Batho, who held both the energy and environment portfolios, was fired by President Francois Hollande earlier this week after calling his 2014 spending plans “bad” because they cut her department’s funds by about 7%.

She left at a critical time as the nation debates its future energy mix after Hollande pledged to lower the proportion of power France derives from nuclear energy, the highest in the world.

An energy law was to be formulated in the coming months and sent to parliament at the start of 2014. The stakes are high for Electricite de France, operator of the country’s 58 nuclear reactors, because it wants to extend the lives of its generators rather than have any of them shut down.

Socialist lawmaker Philippe Martin was appointed to replace Batho.

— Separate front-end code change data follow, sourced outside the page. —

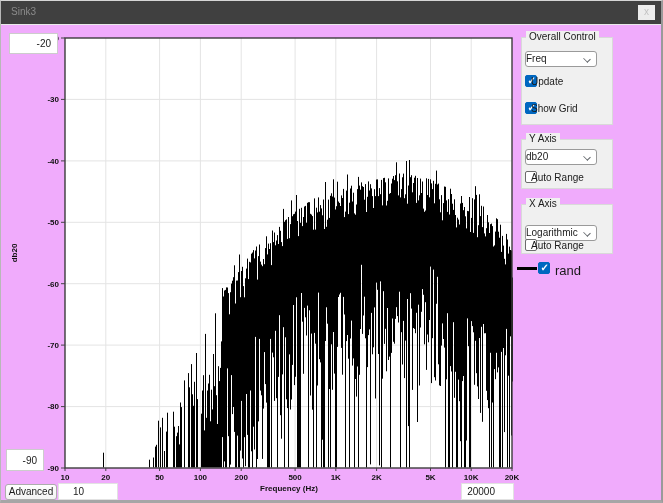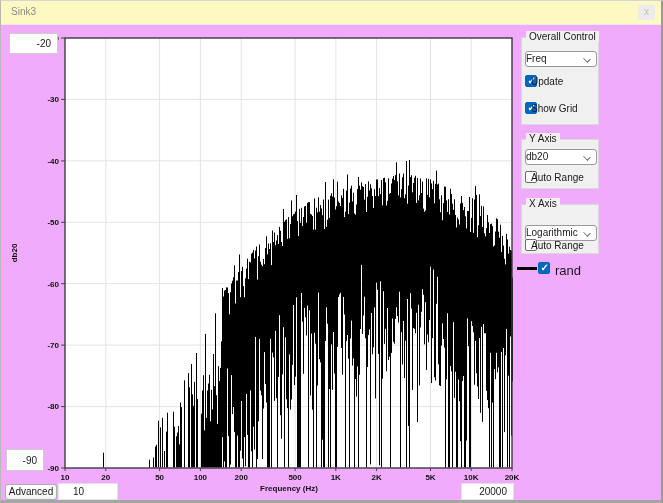"Sink3" .titlebar { background: #fef9c3 -> #404040 }
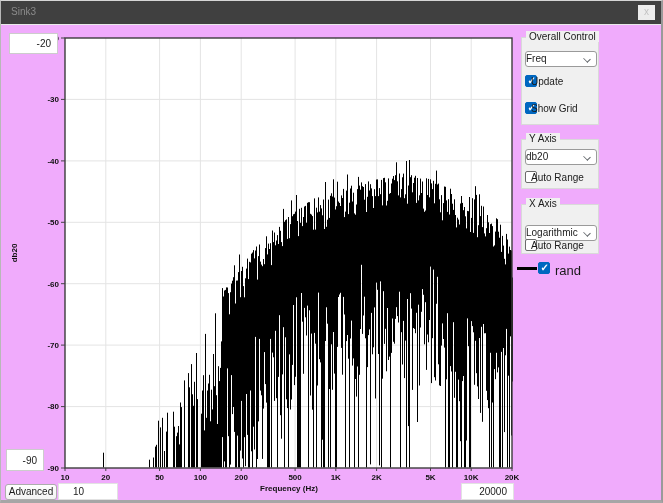"Overall Control" .groupbox { width: 78px -> 92px }
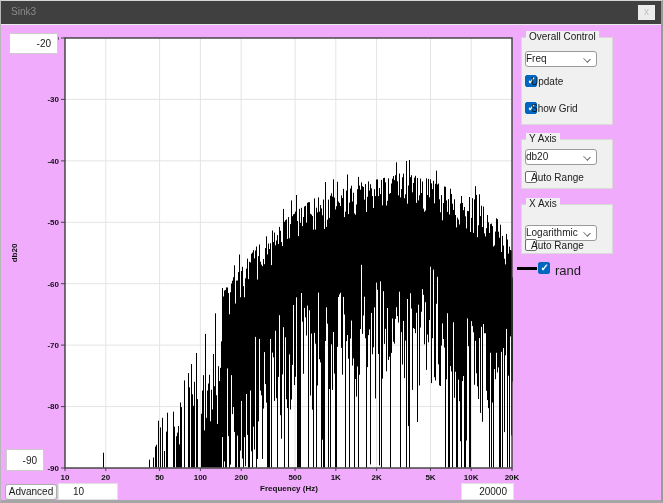"20000" #x-max-field { padding-right: 6px -> 18px }
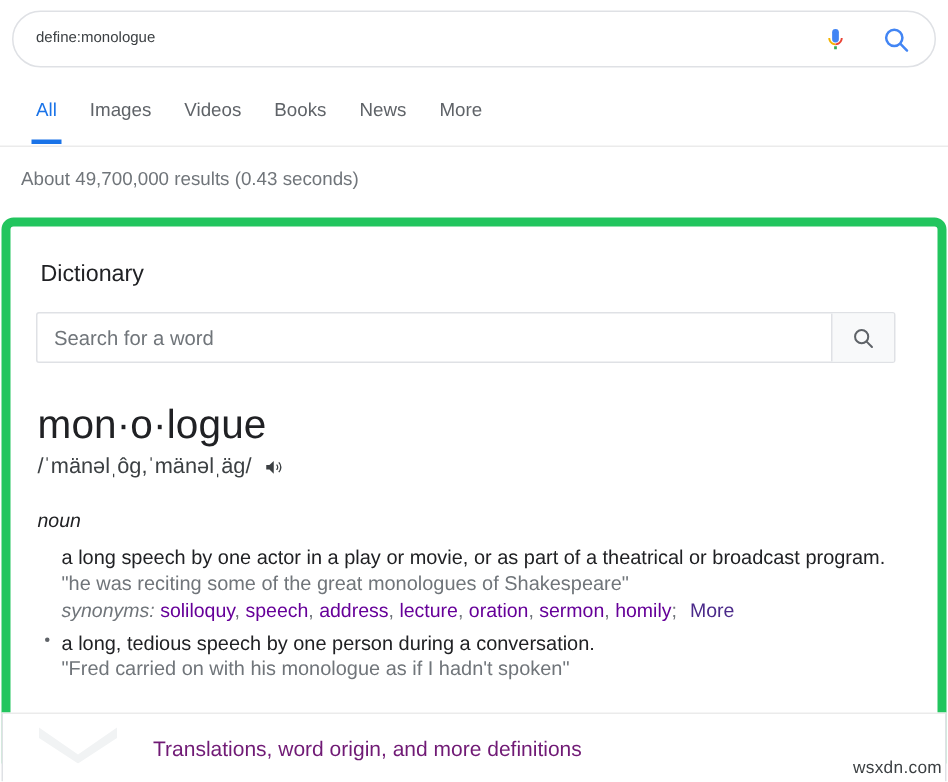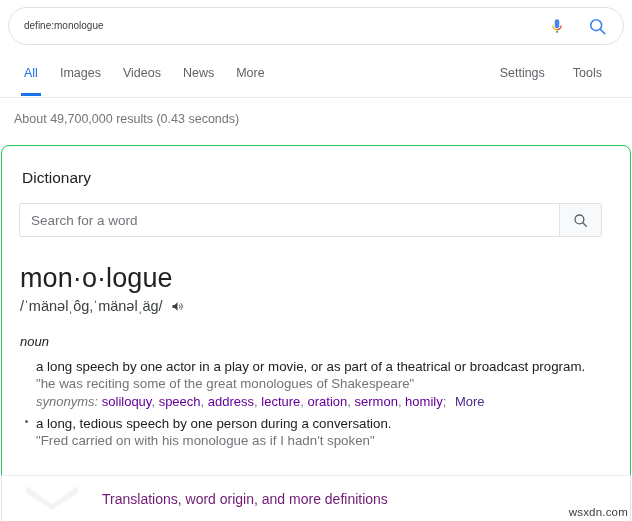"Books" div.nav-item { html: none -> <div>Books</div> }
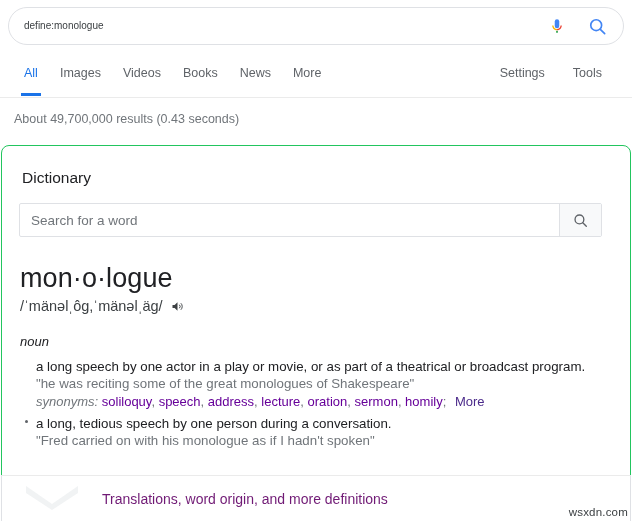"Settings" div.nav-right { html: <div> <div>Settings</div> <div>Tools</div> </div> -> none }
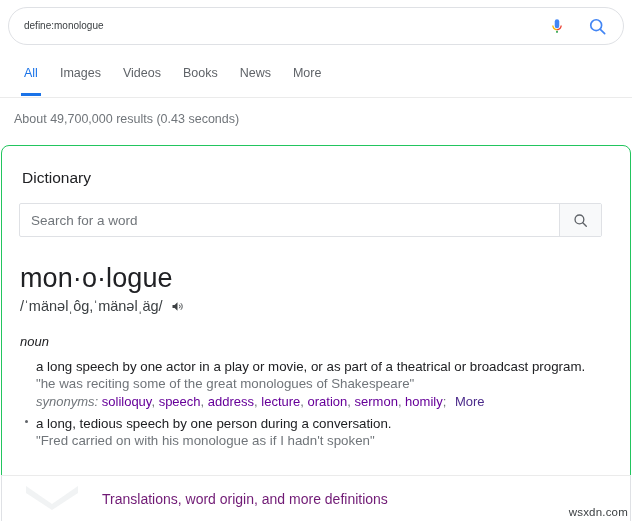"Dictionary" .card { border: 1px solid #22c55e -> 6px solid #22c55e }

He is a longtime critic of hydraulic fracturing for shale oil and gas, which is banned in France, and genetically modified organisms.

Batho said she “never imagined for one minute” that her budget comments would lead to her being fired. “I won’t remain silent,” she said.

Fifty-four percent of French people don’t approve of Hollande’s firing of Batho, according to a poll published today by BVA for Le Parisien and i-Tele. The proportion is higher at 63% among respondents younger than 35.

Batho said Philippe Crouzet, chairman of the supervisory board of France’s Vallourec SA (VK), had described her as a “disaster” and had commented on her likely departure before it was announced.

In a statement late last night Crouzet denied he had ever “commented on the eventual departure of the minister.”

Vallourec makes pipes for the oil and gas industry, including in the US, where it operates in the shale industry.

Prime Minister Jean-Marc Ayrault on 3 July told parliament Batho’s comments on the budget posed a “political problem” that showed a lack of loyalty to the government. Environmental issues remain “at the heart” of Hollande’s policies, he said.

Batho’s departure is the second by a key cabinet member in Hollande’s government since Budget Minister Jerome Cahuzac resigned in March after admitting to holding an undeclared Swiss bank account.